DATASET RECORDS:
=== Begin Enclosure ===

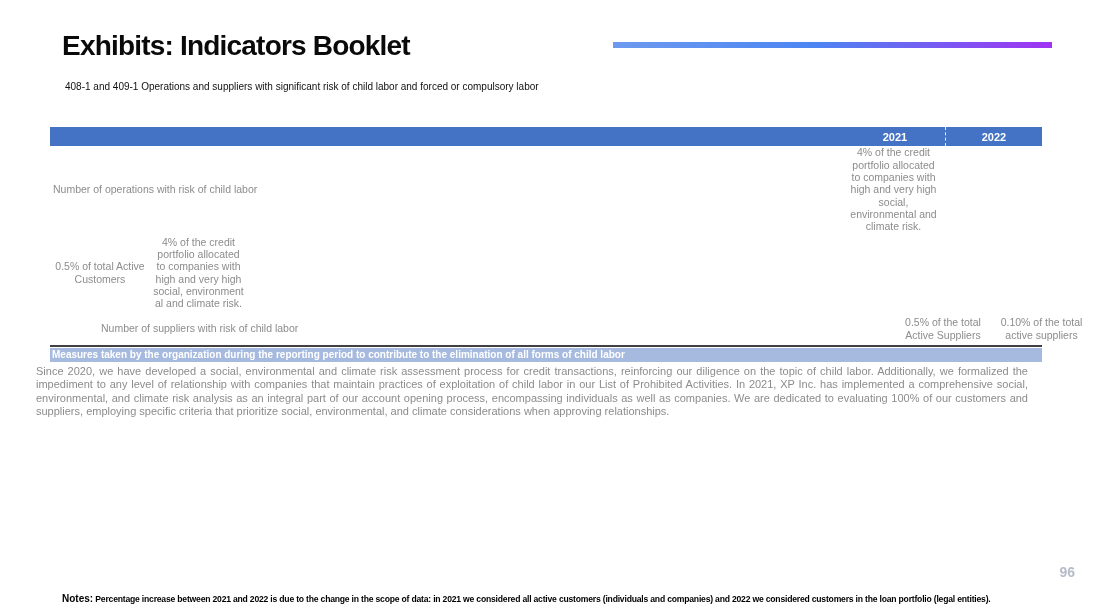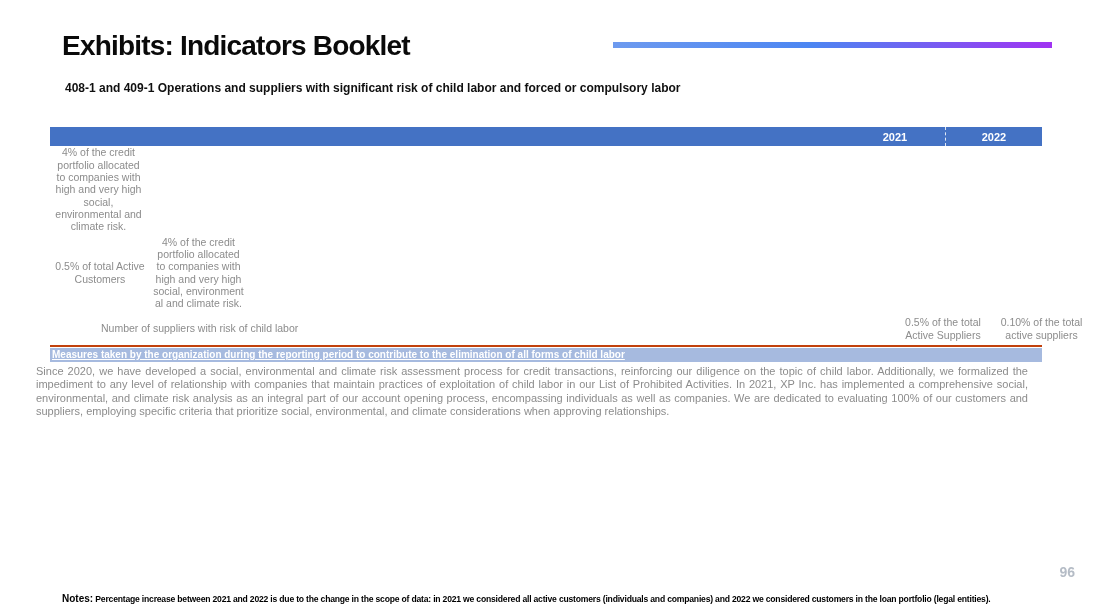--- a/index.html
+++ b/index.html
@@ -34,8 +34,8 @@
     position: absolute;
     left: 65px;
     top: 81px;
-    font-size: 12px;
-    font-weight: bold;
+    font-size: 10px;
+    font-weight: normal;
     color: #101010;
   }
   .table {

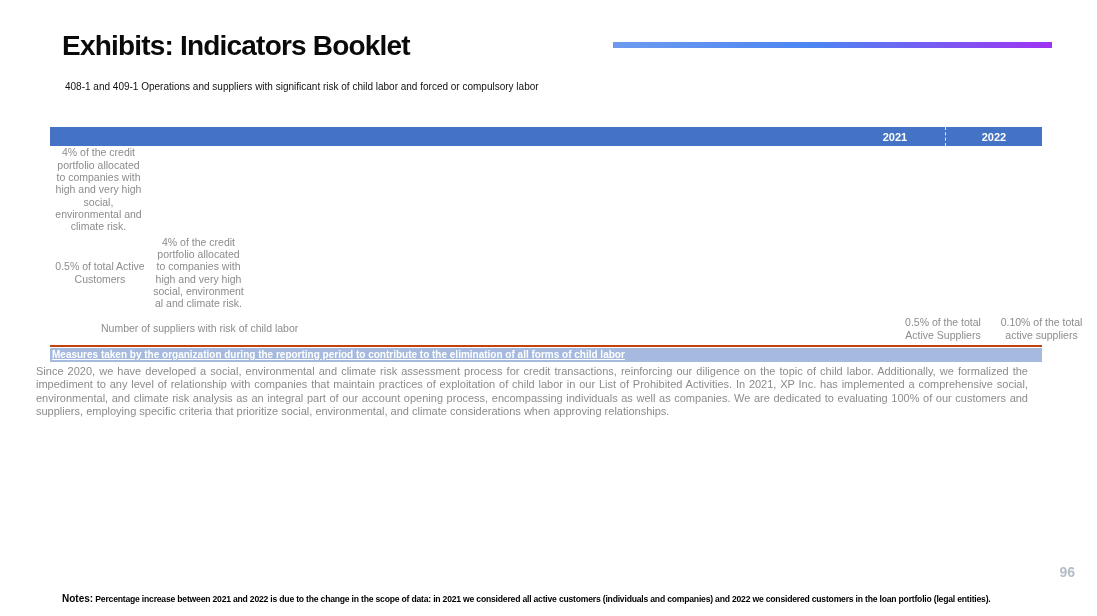--- a/index.html
+++ b/index.html
@@ -43,7 +43,7 @@
     left: 50px;
     top: 127px;
     width: 992px;
-    border-bottom: 2px solid #c2410c;
+    border-bottom: 2px solid #404040;
   }
   .t-row { display: flex; width: 100%; }
   .t-head {

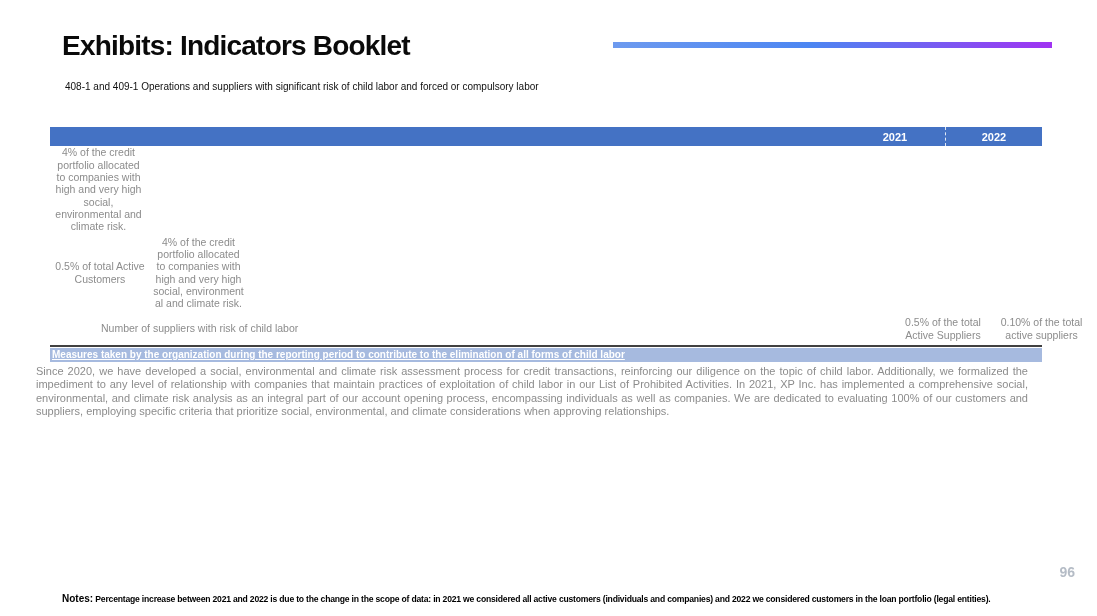--- a/index.html
+++ b/index.html
@@ -128,6 +128,7 @@
     </div>
 
     <div class="t-row t-body row-1">
+      <div class="c-label">Number of operations with risk of child labor</div>
       <div class="c-2022">4% of the credit portfolio allocated to companies with high and very high social, environmental and climate risk.</div>
     </div>
 

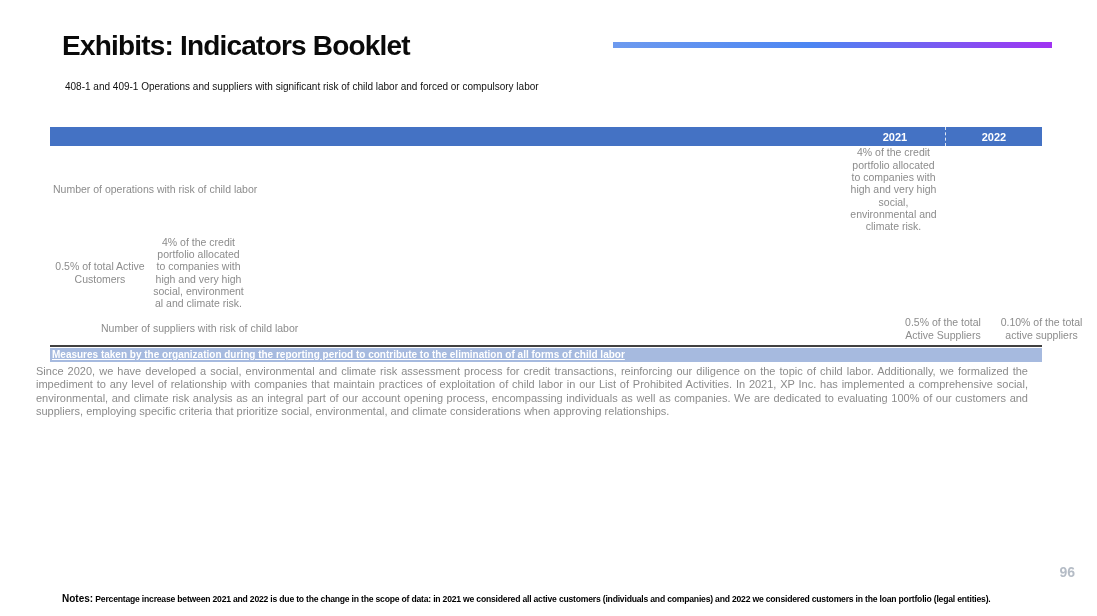--- a/index.html
+++ b/index.html
@@ -76,7 +76,6 @@
     padding-left: 2px;
     white-space: nowrap;
     overflow: hidden;
-    text-decoration: underline;
   }
   .measures-body {
     position: absolute;

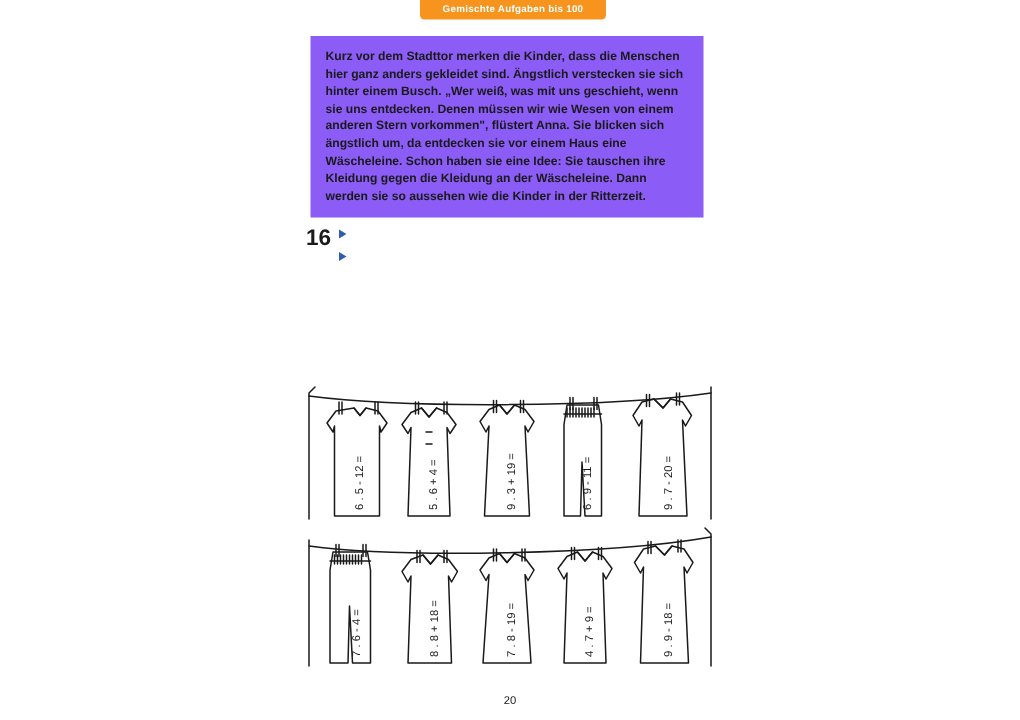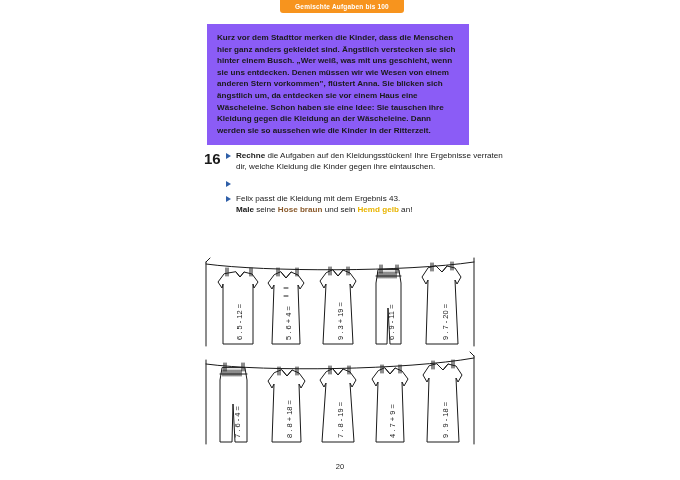--- a/index.html
+++ b/index.html
@@ -144,12 +144,6 @@
     <div class="task-number">16</div>
     <div class="task-lines">
 
-      <div class="task-line">
-        <div class="tri"></div>
-        <div class="task-text">
-          <b>Rechne</b><span> die Aufgaben auf den Kleidungsstücken! Ihre Ergebnisse verraten dir, welche Kleidung die Kinder gegen ihre eintauschen.</span>
-        </div>
-      </div>
 
       <div class="task-line">
         <div class="tri"></div>

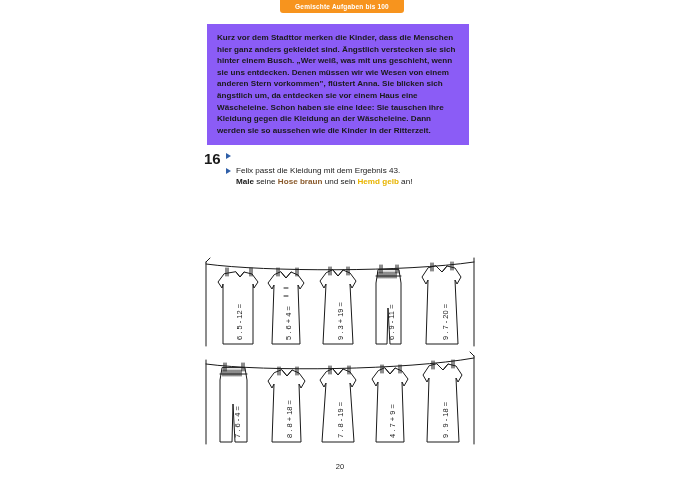--- a/index.html
+++ b/index.html
@@ -151,10 +151,6 @@
 
       <div class="task-line">
         <div class="tri"></div>
-        <div class="task-text">
-          <span>Felix passt die Kleidung mit dem Ergebnis </span><span>43</span><span>.</span><br>
-          <b>Male</b><span> seine </span><span class="kw-brown">Hose braun</span><span> und sein </span><span class="kw-yellow">Hemd gelb</span><span> an!</span>
-        </div>
       </div>
 
     </div>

=== End Enclosure ===

WHAT IS NEEDED: Print every record exactly, without the pictures.

EXERCISE RESPONSE:
--- a/index.html
+++ b/index.html
@@ -34,8 +34,8 @@
     position: absolute;
     left: 65px;
     top: 81px;
-    font-size: 12px;
-    font-weight: bold;
+    font-size: 10px;
+    font-weight: normal;
     color: #101010;
   }
   .table {

--- a/index.html
+++ b/index.html
@@ -43,7 +43,7 @@
     left: 50px;
     top: 127px;
     width: 992px;
-    border-bottom: 2px solid #c2410c;
+    border-bottom: 2px solid #404040;
   }
   .t-row { display: flex; width: 100%; }
   .t-head {

--- a/index.html
+++ b/index.html
@@ -128,6 +128,7 @@
     </div>
 
     <div class="t-row t-body row-1">
+      <div class="c-label">Number of operations with risk of child labor</div>
       <div class="c-2022">4% of the credit portfolio allocated to companies with high and very high social, environmental and climate risk.</div>
     </div>
 

--- a/index.html
+++ b/index.html
@@ -76,7 +76,6 @@
     padding-left: 2px;
     white-space: nowrap;
     overflow: hidden;
-    text-decoration: underline;
   }
   .measures-body {
     position: absolute;

--- a/index.html
+++ b/index.html
@@ -144,12 +144,6 @@
     <div class="task-number">16</div>
     <div class="task-lines">
 
-      <div class="task-line">
-        <div class="tri"></div>
-        <div class="task-text">
-          <b>Rechne</b><span> die Aufgaben auf den Kleidungsstücken! Ihre Ergebnisse verraten dir, welche Kleidung die Kinder gegen ihre eintauschen.</span>
-        </div>
-      </div>
 
       <div class="task-line">
         <div class="tri"></div>

--- a/index.html
+++ b/index.html
@@ -151,10 +151,6 @@
 
       <div class="task-line">
         <div class="tri"></div>
-        <div class="task-text">
-          <span>Felix passt die Kleidung mit dem Ergebnis </span><span>43</span><span>.</span><br>
-          <b>Male</b><span> seine </span><span class="kw-brown">Hose braun</span><span> und sein </span><span class="kw-yellow">Hemd gelb</span><span> an!</span>
-        </div>
       </div>
 
     </div>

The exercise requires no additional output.